YOUR GOAL:
In your reply, repeat the full listing exactly and leave each picture out.

****************

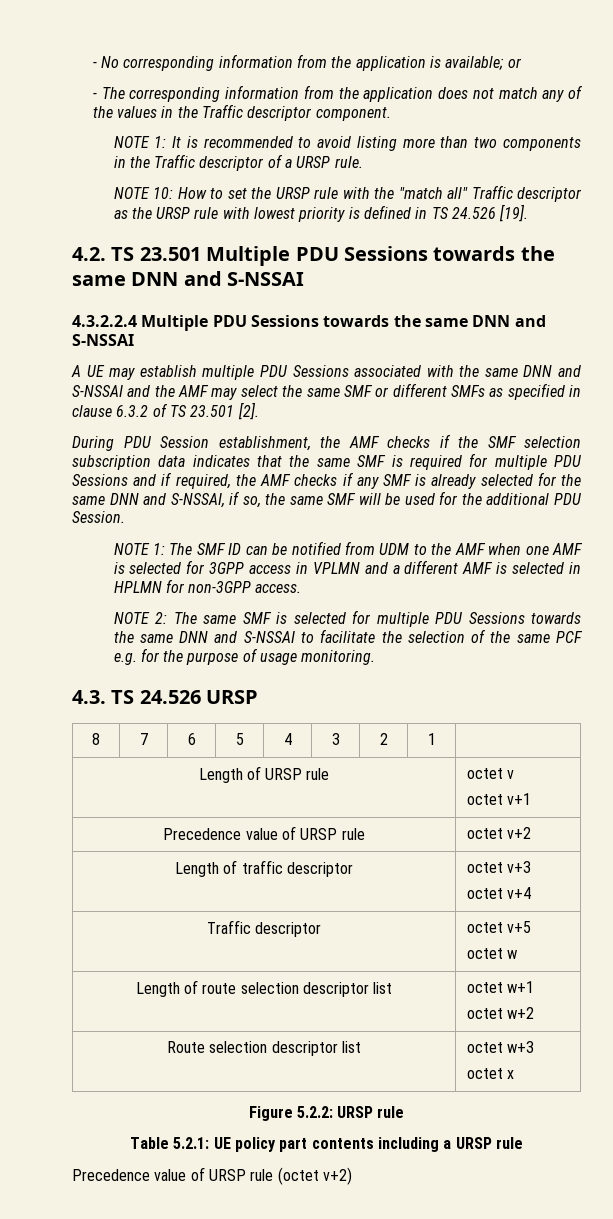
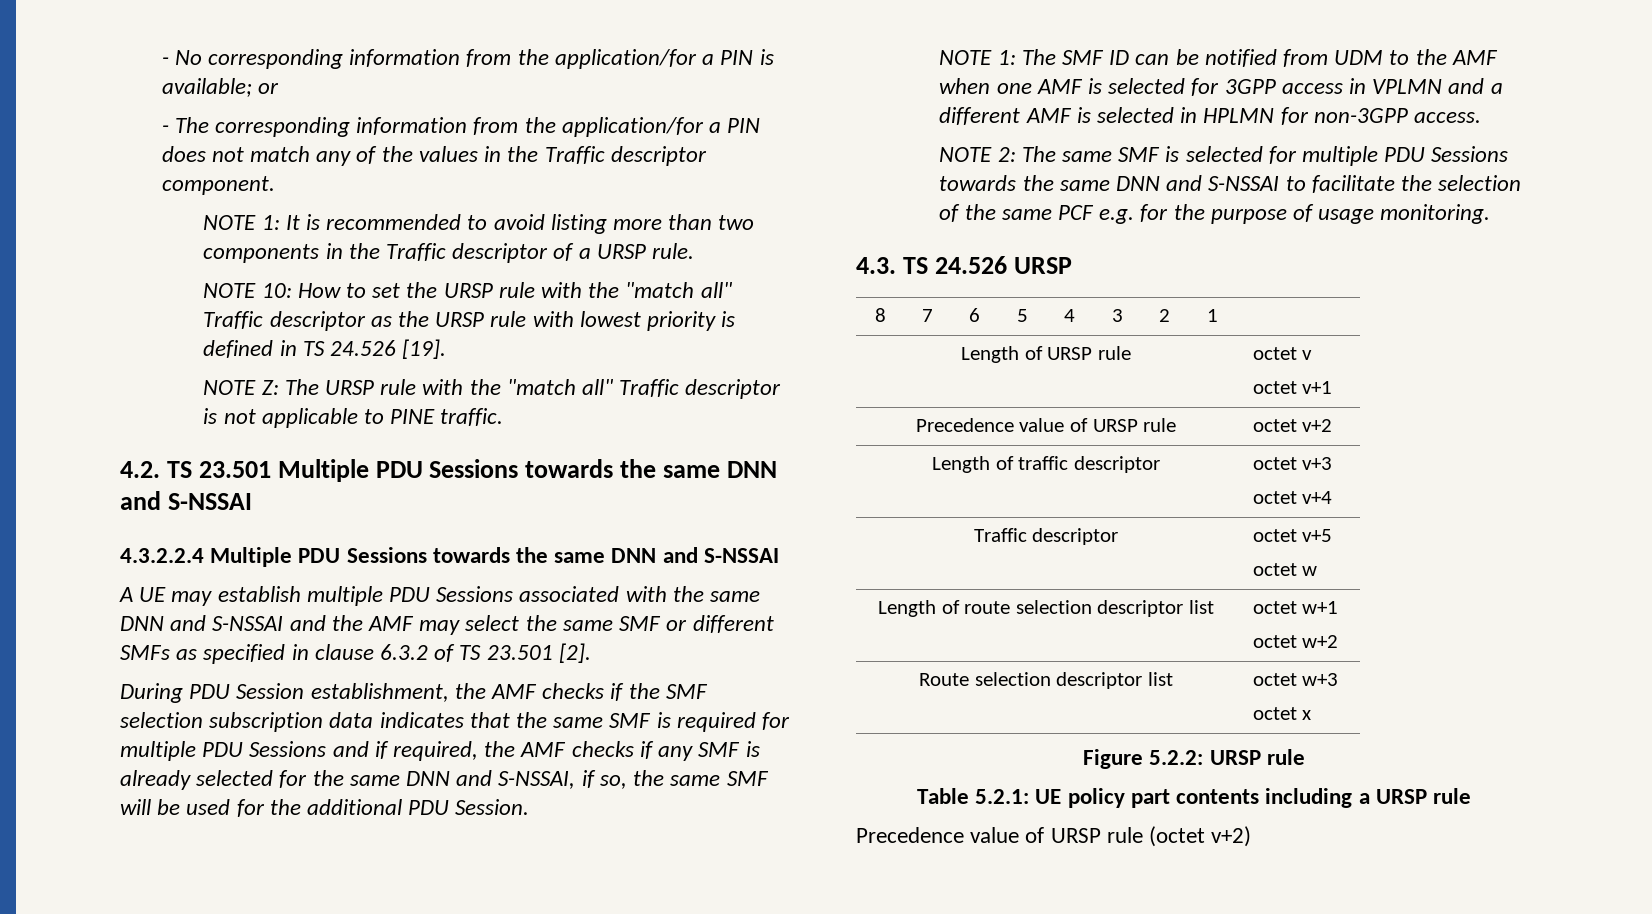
- - No corresponding information from the application is available; or
+ - No corresponding information from the application/for a PIN is available; or
- - The corresponding information from the application does not match any of the values in the Traffic descriptor component.
+ - The corresponding information from the application/for a PIN does not match any of the values in the Traffic descriptor component.
+ NOTE Z: The URSP rule with the "match all" Traffic descriptor is not applicable to PINE traffic.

****************

RESPONSE BELOW:
- - No corresponding information from the application is available; or
+ - No corresponding information from the application/for a PIN is available; or
- - The corresponding information from the application does not match any of the values in the Traffic descriptor component.
+ - The corresponding information from the application/for a PIN does not match any of the values in the Traffic descriptor component.
+ NOTE Z: The URSP rule with the "match all" Traffic descriptor is not applicable to PINE traffic.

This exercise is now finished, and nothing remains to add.